*** Opening Available records ***

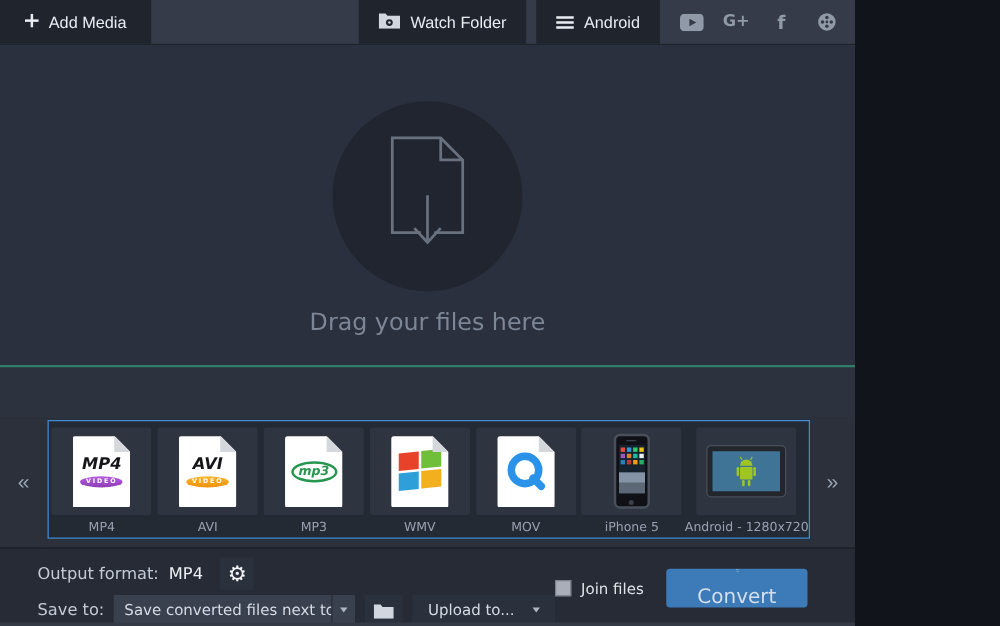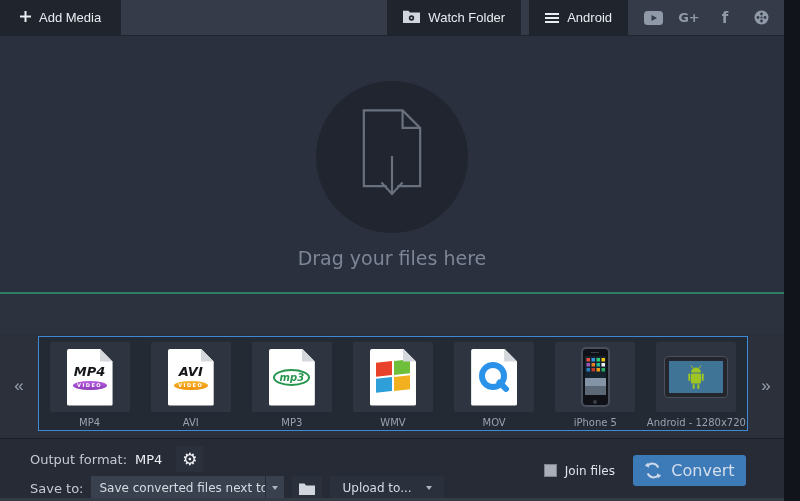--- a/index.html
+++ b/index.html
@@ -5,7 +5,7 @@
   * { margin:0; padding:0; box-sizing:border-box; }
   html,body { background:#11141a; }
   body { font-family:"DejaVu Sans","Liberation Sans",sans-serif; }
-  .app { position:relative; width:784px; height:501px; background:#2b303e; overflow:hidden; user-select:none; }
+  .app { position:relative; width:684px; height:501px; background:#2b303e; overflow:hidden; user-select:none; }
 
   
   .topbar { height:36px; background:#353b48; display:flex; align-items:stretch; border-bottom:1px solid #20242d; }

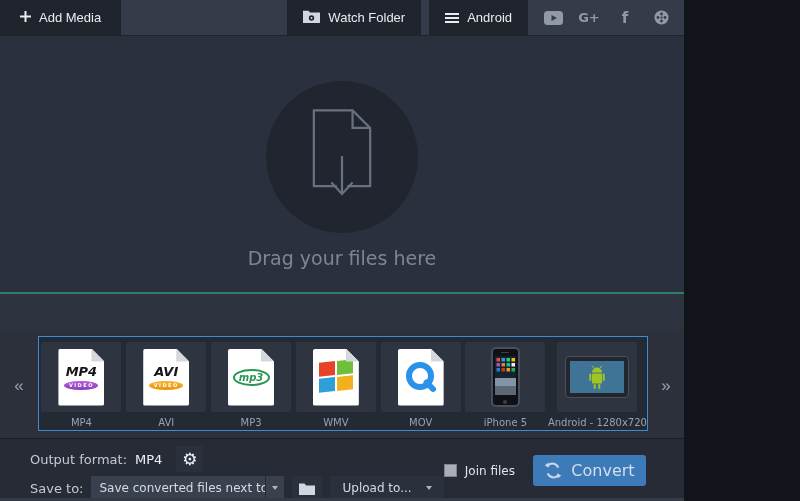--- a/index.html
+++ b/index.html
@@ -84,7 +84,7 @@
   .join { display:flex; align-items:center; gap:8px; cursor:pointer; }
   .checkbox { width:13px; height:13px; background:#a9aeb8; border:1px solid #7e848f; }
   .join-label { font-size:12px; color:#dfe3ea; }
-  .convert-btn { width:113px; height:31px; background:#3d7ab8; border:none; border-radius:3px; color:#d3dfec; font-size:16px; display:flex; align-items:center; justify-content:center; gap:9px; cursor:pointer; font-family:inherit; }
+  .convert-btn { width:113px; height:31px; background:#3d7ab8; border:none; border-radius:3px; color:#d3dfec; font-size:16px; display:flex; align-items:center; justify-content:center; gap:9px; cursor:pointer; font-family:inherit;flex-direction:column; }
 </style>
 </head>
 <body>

*** Closing Available records ***

Please return exactly the lines that run from the line with "width:13px; height:13px; background:#a9aeb8;" through the end of the records above, both included, and nothing more.

   .checkbox { width:13px; height:13px; background:#a9aeb8; border:1px solid #7e848f; }
   .join-label { font-size:12px; color:#dfe3ea; }
-  .convert-btn { width:113px; height:31px; background:#3d7ab8; border:none; border-radius:3px; color:#d3dfec; font-size:16px; display:flex; align-items:center; justify-content:center; gap:9px; cursor:pointer; font-family:inherit; }
+  .convert-btn { width:113px; height:31px; background:#3d7ab8; border:none; border-radius:3px; color:#d3dfec; font-size:16px; display:flex; align-items:center; justify-content:center; gap:9px; cursor:pointer; font-family:inherit;flex-direction:column; }
 </style>
 </head>
 <body>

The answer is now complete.